Nancy: Well Jeff, therein lies the value of the book. You can save readers so much time having to make those critical decisions. I am wondering if you could share with readers what they would find on your companion website, which is at thedigitalnegativebook.com. What might we find there?
Jeff: Well, you guys kind of cheated, Nancy. The original publishing date was the 23rd or 28th or something and you guys actually got the book out early. So at the moment the website is live. I’ve got about a half a dozen of the examples in chapter 4 of the advanced raw processing available to download as DNGs, so that you can actually open up the DNG in Lightroom and Camera Raw and see exactly what the before and the after, as I showed in the book, actually is. They are for personal use only, personal educational use only, and I’m reserving all reproduction rights for myself. I am the copyright holder of the images. But also, as time goes by, and as I get the opportunity to add additional content, there will be information about Photoshop and Lightroom and Camera Raw posted as well. It’s kind of a blog. It’s not intended to be a daily check-in sort of news blog; it’s just intended to be a reference site for the book.
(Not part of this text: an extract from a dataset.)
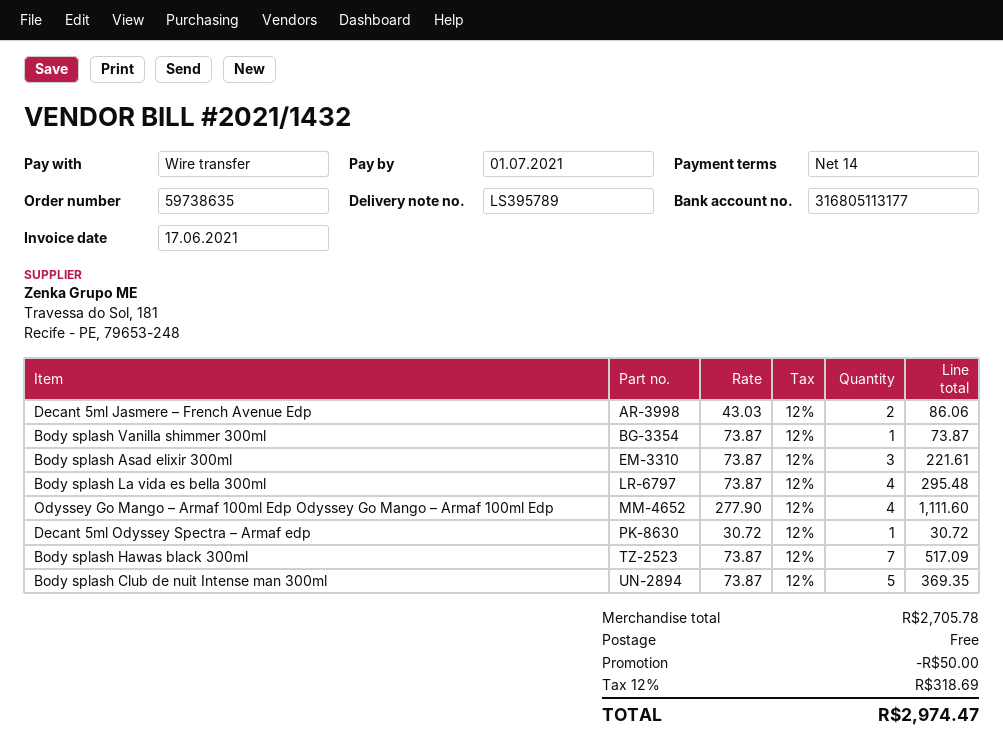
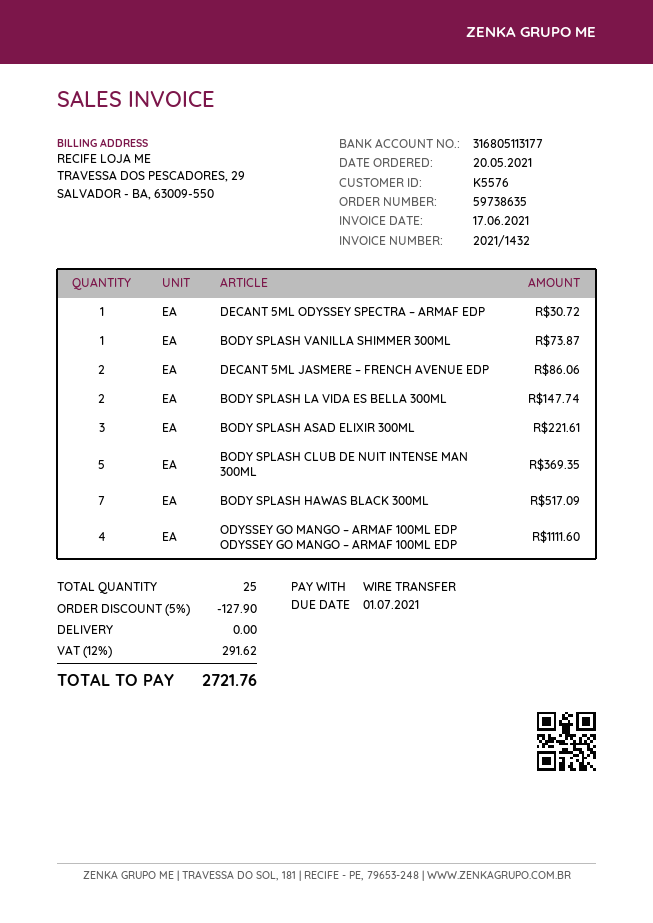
Body splash La vida es bella 300ml: 4 for 295.48 -> 2 for 147.74
discount: 50.00 -> 127.90
tax: 12% = 318.69 -> 12% = 291.62
total: 2974.47 -> 2721.76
Nancy: Great. Well I recommend folks check it out, but first buy the book!
Jeff: There is actually a little trick. In order to get to the DNGs that are on the website, you actually have to know the password and the password is actually given in the book. So if you go to the website you have to go to Figure 2.2 and there is a word, you know I’ve given a really good clue, but there’s a word that acts as the password to access the protected content. So it’s kind of like a treasure hunt.
Nancy: Great. I’d love to give listeners just one piece of insider information. You give a shoutout in your book, and in previous books as well, to the Pixel Mafia. What the heck is that or are you under some kind of code of silence that you can’t share more?
Jeff: It’s actually a bunch of friends in the industry. You know our late friend Bruce Fraser was a member, Greg Gorman, people from the Pixel Genius company, plus our extended friends: people like John Paul Caponigro, just a bunch of people that over the years have gotten together again. We try to do things to help the industry. You won’t see the name “Pixel Mafia” mentioned much, except for in various people’s books, but it’s kind of a bunch of friends at the top of the industry.
Nancy: Sure, well and a little bit underground. So thanks for that insider info and, again Jeff, congratulations—just great work, and I’m eager to hear what’s next. In fact, a little birdie, your editor, told me there’s yet another to come in the spring. So I’m excited for this release and what’s to come.
Jeff: Well, I thank you very much Nancy, and I’m tickled to death that Peachpit decided to do this book. I think my good friend and partner, Martin Evening, is a little bit jealous. He has excellent books on Photoshop and Lightroom, but has to actually go through and write about everything about Lightroom, whereas I’ve cherry-picked and only had to write about the stuff that I think is truly essential to optimizing your raw captures. So it is a different kind of book and I really appreciate the opportunity to do it.
Nancy: Well absolutely. Thank you so much Jeff.